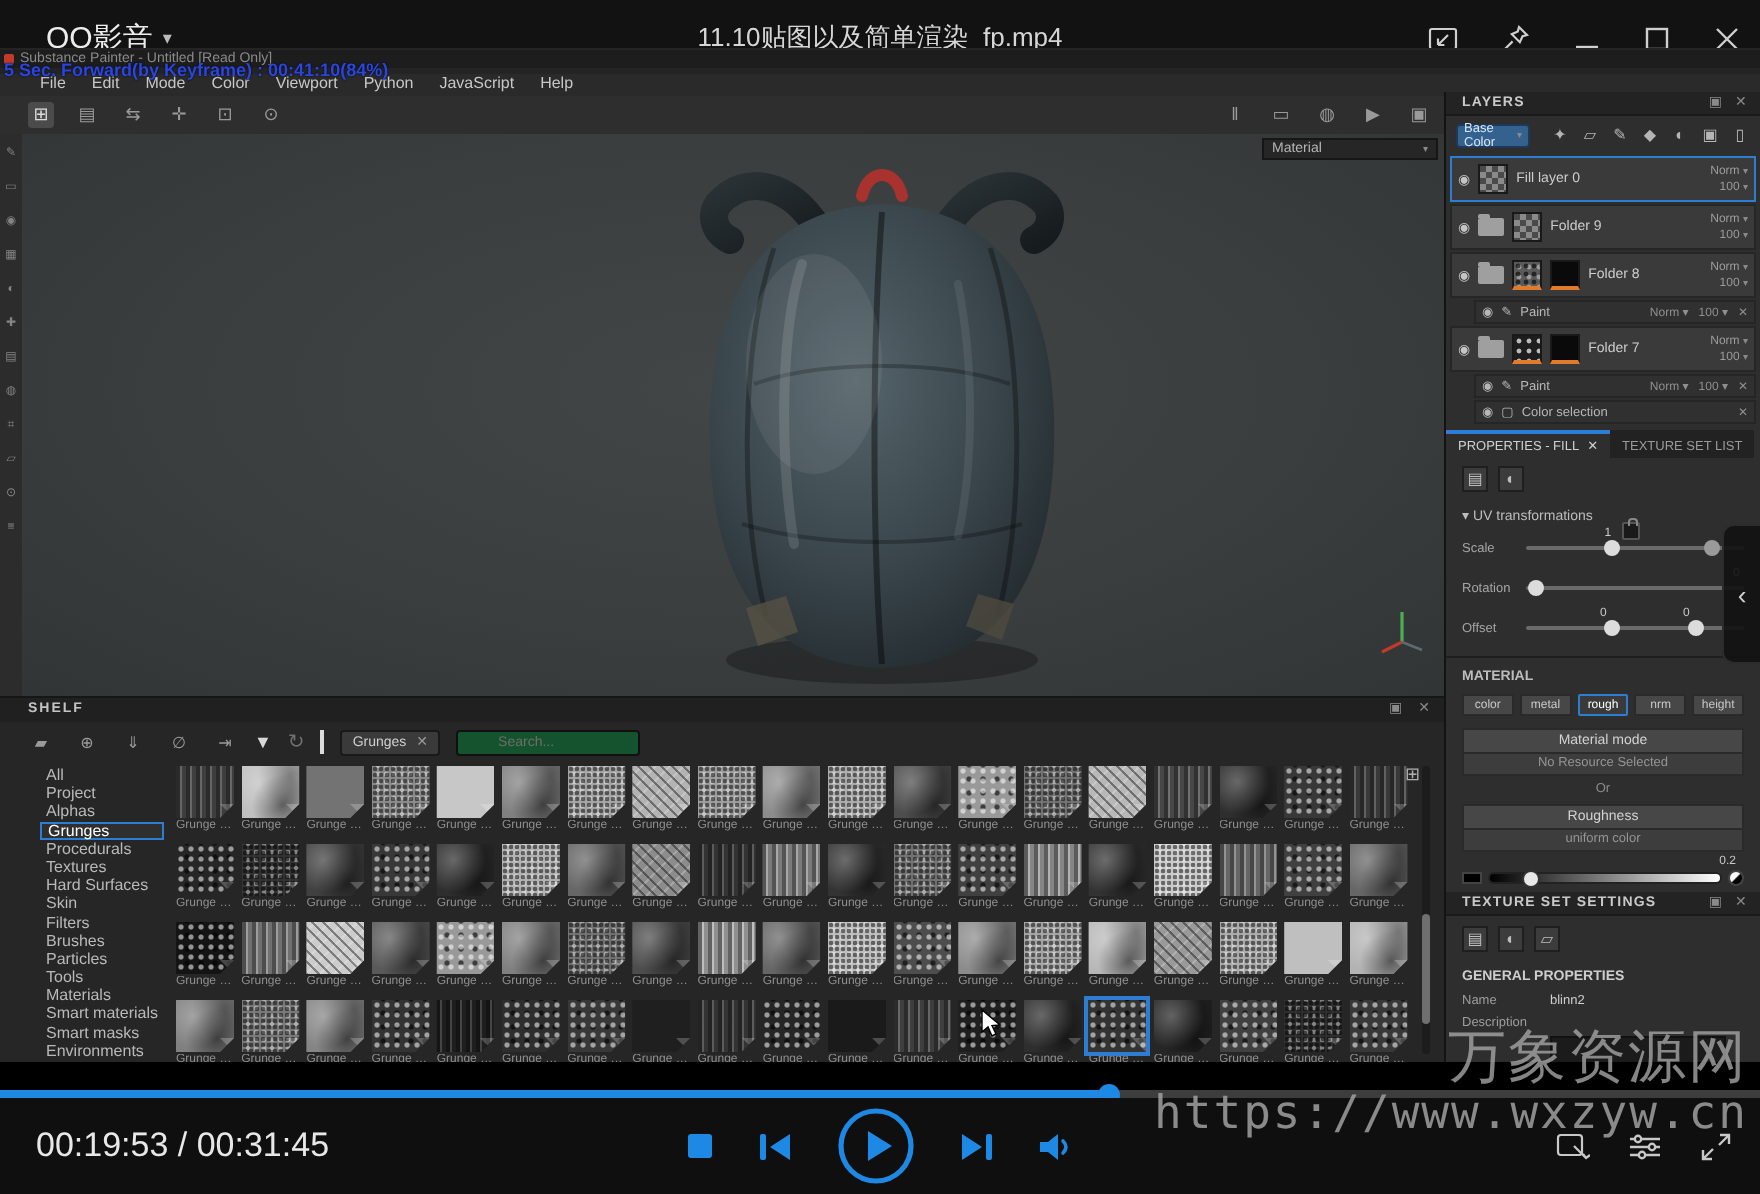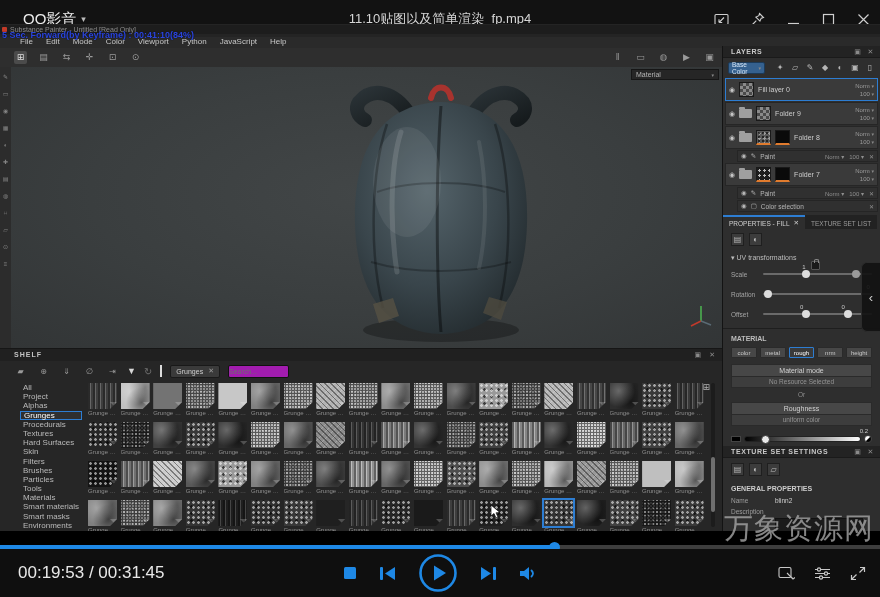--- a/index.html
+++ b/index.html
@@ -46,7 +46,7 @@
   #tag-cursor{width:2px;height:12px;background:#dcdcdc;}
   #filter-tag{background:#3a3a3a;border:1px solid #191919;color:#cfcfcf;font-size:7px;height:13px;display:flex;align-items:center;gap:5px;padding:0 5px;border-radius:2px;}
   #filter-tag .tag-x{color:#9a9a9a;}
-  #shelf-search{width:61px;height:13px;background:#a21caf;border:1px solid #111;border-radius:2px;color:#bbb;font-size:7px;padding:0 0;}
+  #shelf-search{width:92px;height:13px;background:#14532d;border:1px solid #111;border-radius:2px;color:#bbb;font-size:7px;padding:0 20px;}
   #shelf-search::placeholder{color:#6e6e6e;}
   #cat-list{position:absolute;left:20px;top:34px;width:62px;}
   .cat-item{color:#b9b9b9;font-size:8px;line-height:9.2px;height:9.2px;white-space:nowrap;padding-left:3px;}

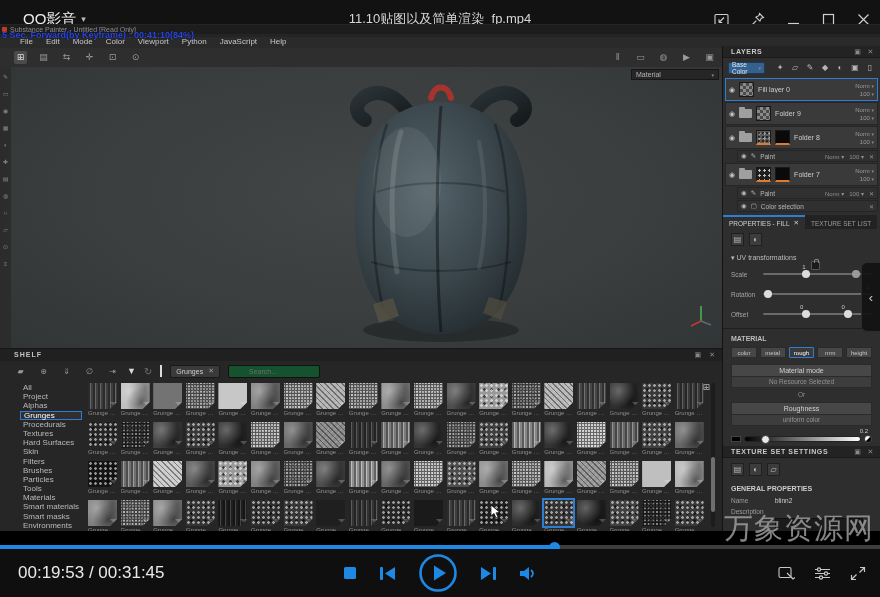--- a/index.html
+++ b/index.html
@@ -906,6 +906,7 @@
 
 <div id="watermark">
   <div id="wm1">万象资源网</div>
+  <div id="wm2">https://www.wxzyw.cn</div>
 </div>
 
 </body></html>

What the task asks: Copy each entry above exactly; drop the pictures.

Response area:
--- a/index.html
+++ b/index.html
@@ -46,7 +46,7 @@
   #tag-cursor{width:2px;height:12px;background:#dcdcdc;}
   #filter-tag{background:#3a3a3a;border:1px solid #191919;color:#cfcfcf;font-size:7px;height:13px;display:flex;align-items:center;gap:5px;padding:0 5px;border-radius:2px;}
   #filter-tag .tag-x{color:#9a9a9a;}
-  #shelf-search{width:61px;height:13px;background:#a21caf;border:1px solid #111;border-radius:2px;color:#bbb;font-size:7px;padding:0 0;}
+  #shelf-search{width:92px;height:13px;background:#14532d;border:1px solid #111;border-radius:2px;color:#bbb;font-size:7px;padding:0 20px;}
   #shelf-search::placeholder{color:#6e6e6e;}
   #cat-list{position:absolute;left:20px;top:34px;width:62px;}
   .cat-item{color:#b9b9b9;font-size:8px;line-height:9.2px;height:9.2px;white-space:nowrap;padding-left:3px;}

--- a/index.html
+++ b/index.html
@@ -906,6 +906,7 @@
 
 <div id="watermark">
   <div id="wm1">万象资源网</div>
+  <div id="wm2">https://www.wxzyw.cn</div>
 </div>
 
 </body></html>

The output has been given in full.